Exercise aim:
Would you please output, word for word, the span of the listing below that opens on the line containing "(436, 100) none" and closes on the line containing "(423, 630) none"? Include both ends and nothing more.

Supplied entries:

┄┄┄┄┄┄┄┄┄┄

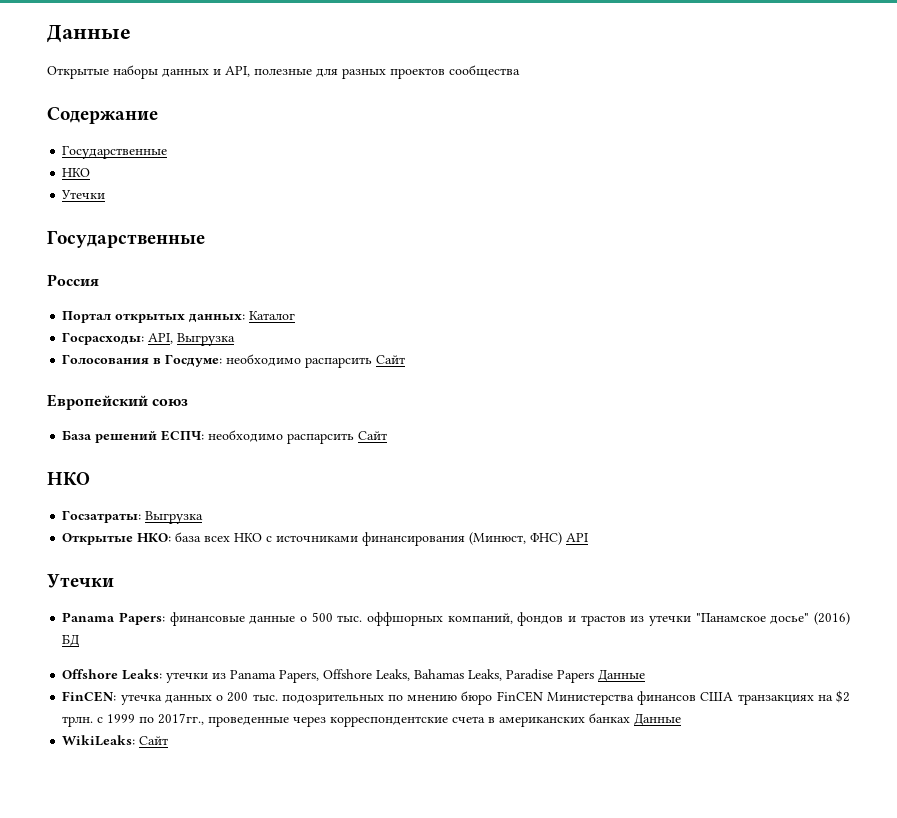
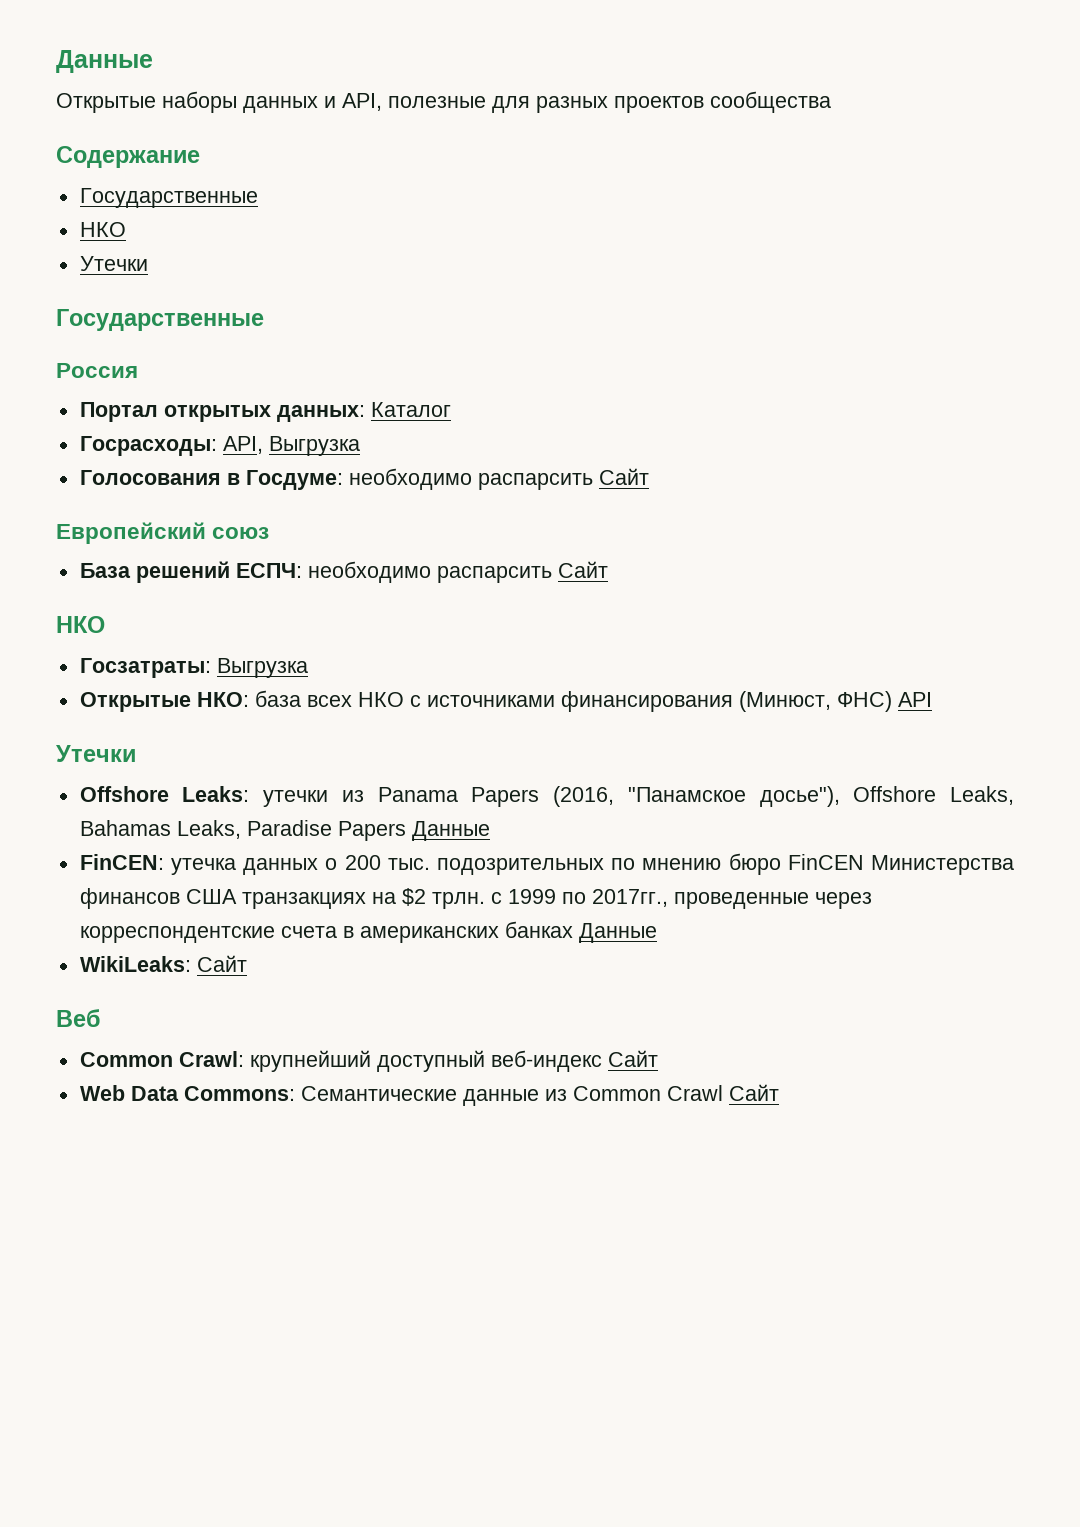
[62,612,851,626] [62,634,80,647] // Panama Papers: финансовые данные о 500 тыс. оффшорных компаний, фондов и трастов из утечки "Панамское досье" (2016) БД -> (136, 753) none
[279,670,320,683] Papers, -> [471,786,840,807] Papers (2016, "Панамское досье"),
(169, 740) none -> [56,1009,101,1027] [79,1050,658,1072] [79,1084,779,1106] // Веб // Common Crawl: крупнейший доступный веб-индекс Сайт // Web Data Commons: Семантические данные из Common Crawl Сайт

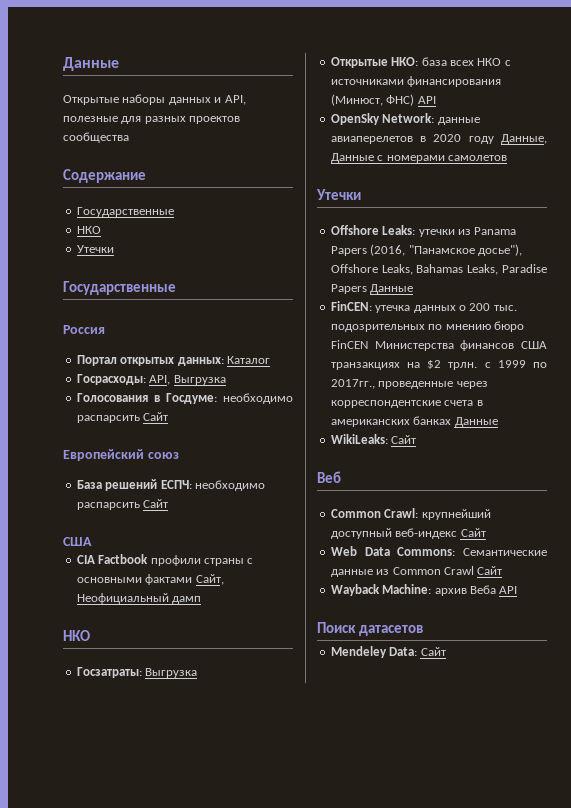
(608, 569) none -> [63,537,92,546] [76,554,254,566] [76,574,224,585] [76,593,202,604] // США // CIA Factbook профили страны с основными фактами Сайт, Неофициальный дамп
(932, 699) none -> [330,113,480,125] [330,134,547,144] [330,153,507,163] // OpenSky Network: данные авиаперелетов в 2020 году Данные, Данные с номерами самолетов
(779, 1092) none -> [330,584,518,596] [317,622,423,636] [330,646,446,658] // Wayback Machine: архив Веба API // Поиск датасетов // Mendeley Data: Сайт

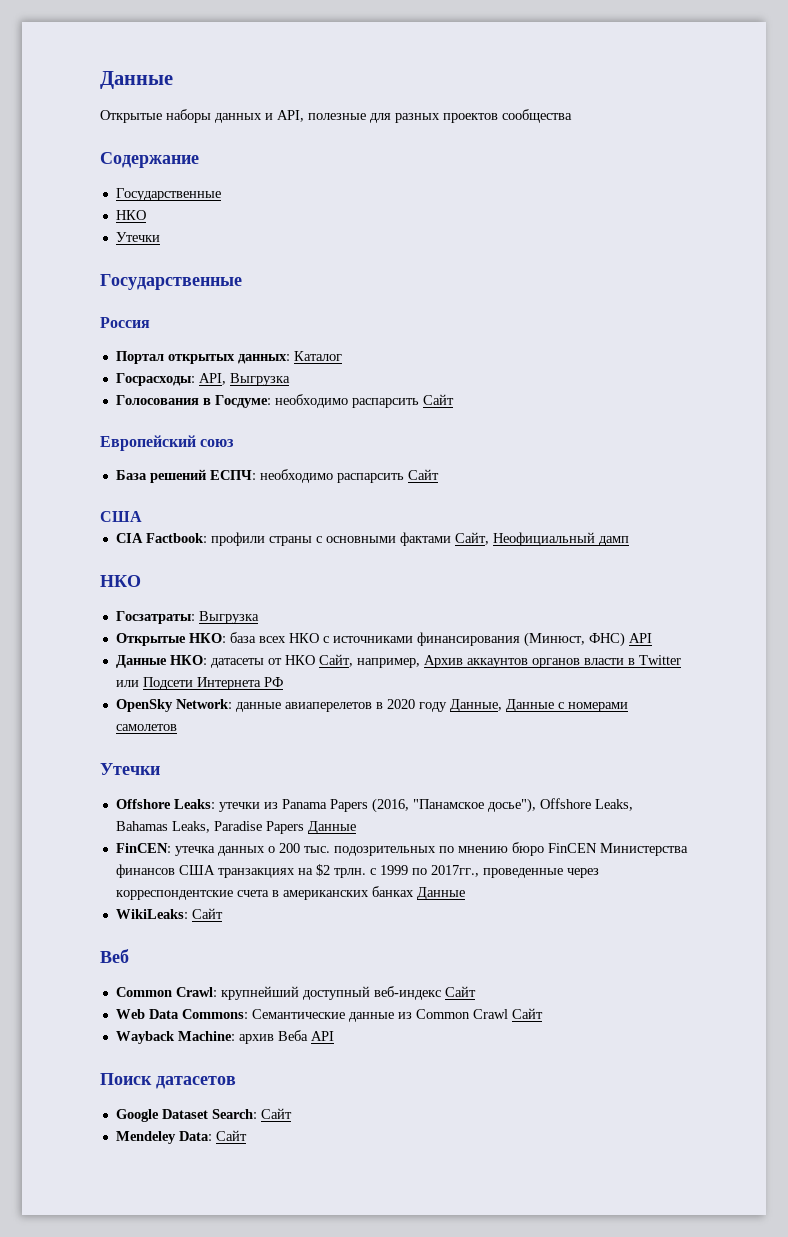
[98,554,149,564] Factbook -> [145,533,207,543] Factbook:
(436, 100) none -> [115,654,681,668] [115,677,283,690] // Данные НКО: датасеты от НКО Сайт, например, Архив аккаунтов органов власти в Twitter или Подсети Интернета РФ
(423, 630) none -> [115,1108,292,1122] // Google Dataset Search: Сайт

┄┄┄┄┄┄┄┄┄┄

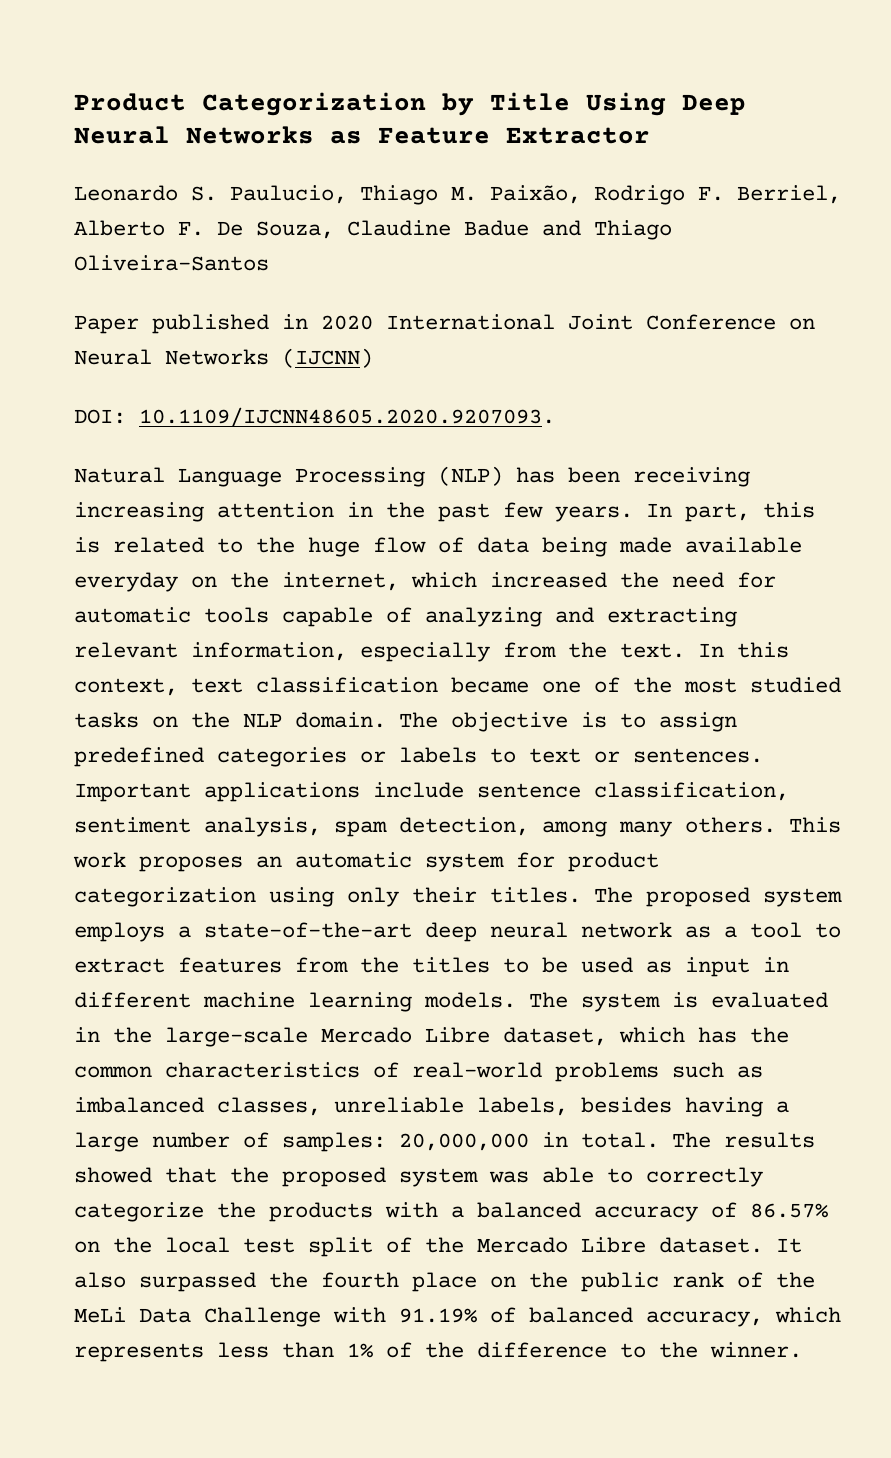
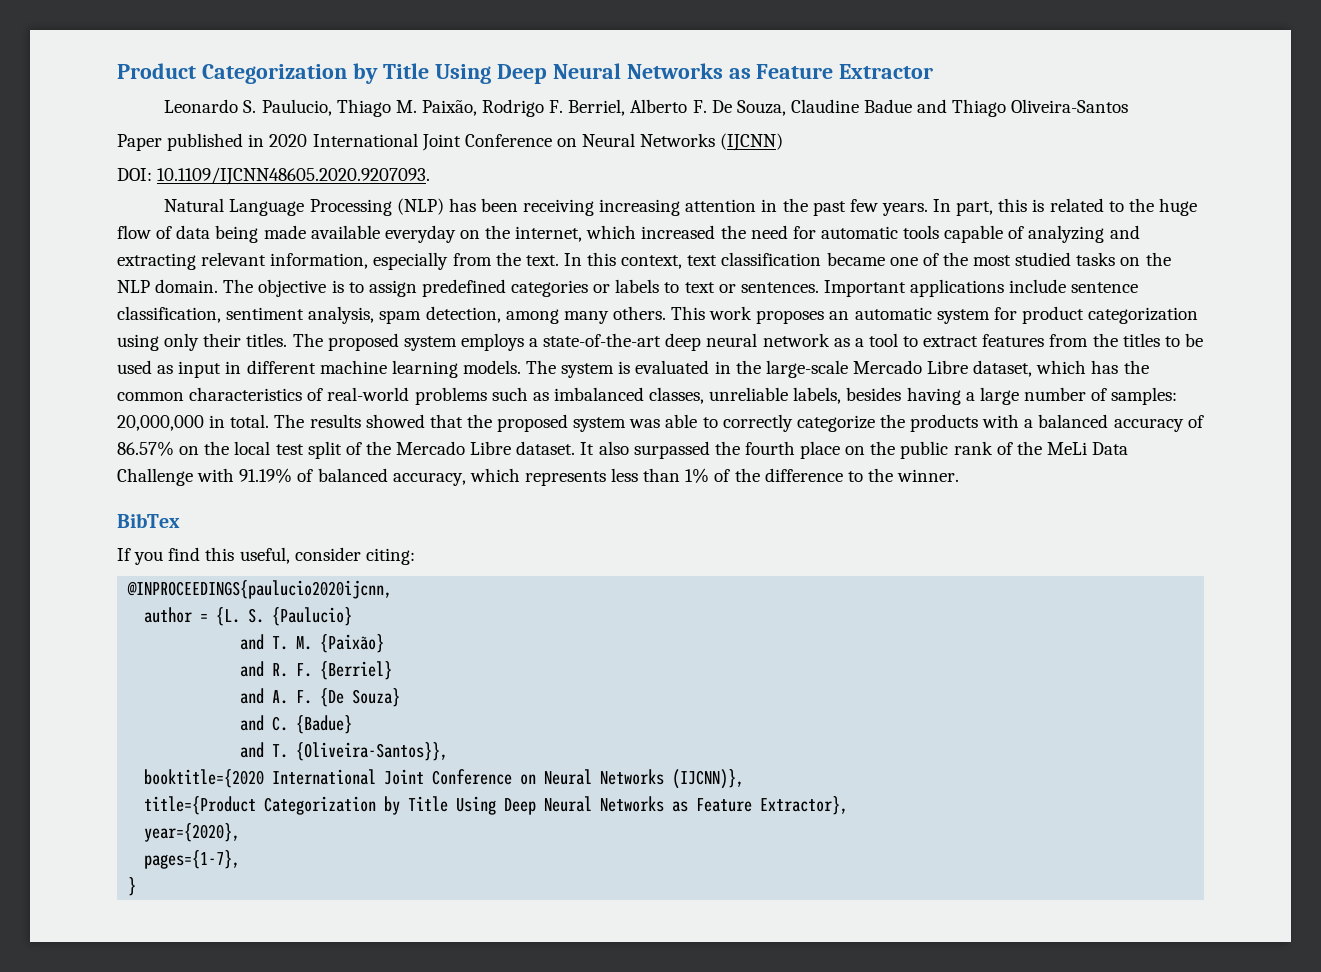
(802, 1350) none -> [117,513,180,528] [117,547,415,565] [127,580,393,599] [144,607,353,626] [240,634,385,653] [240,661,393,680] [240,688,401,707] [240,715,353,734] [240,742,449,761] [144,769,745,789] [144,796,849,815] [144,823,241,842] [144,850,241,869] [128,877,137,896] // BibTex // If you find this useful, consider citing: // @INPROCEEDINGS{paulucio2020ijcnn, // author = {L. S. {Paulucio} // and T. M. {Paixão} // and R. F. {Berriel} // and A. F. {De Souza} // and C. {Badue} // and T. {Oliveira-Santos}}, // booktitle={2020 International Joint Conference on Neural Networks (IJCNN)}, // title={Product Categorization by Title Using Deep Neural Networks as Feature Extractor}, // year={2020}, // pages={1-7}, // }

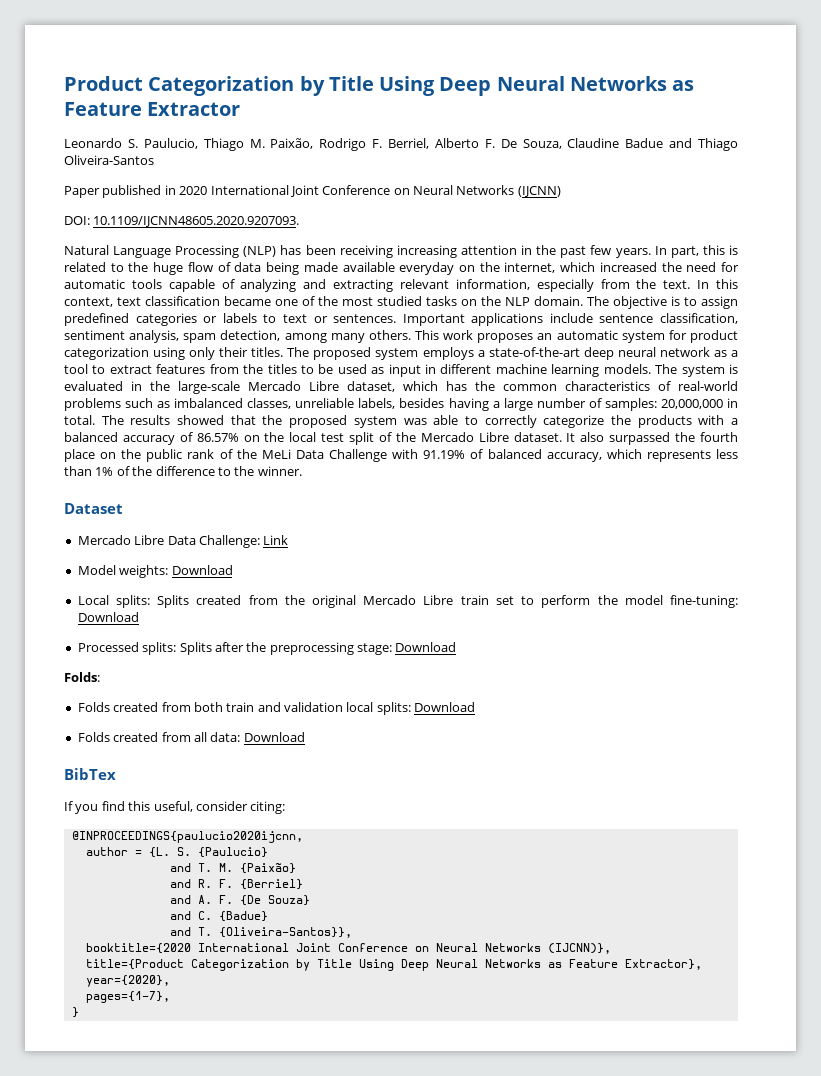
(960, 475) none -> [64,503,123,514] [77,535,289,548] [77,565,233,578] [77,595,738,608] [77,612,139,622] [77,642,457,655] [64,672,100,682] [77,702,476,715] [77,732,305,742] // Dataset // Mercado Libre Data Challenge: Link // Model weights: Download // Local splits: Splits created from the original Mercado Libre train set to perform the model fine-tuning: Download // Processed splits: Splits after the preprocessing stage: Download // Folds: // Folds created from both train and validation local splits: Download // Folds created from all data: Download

┄┄┄┄┄┄┄┄┄┄

Problem solution:
(436, 100) none -> [115,654,681,668] [115,677,283,690] // Данные НКО: датасеты от НКО Сайт, например, Архив аккаунтов органов власти в Twitter или Подсети Интернета РФ
(423, 630) none -> [115,1108,292,1122] // Google Dataset Search: Сайт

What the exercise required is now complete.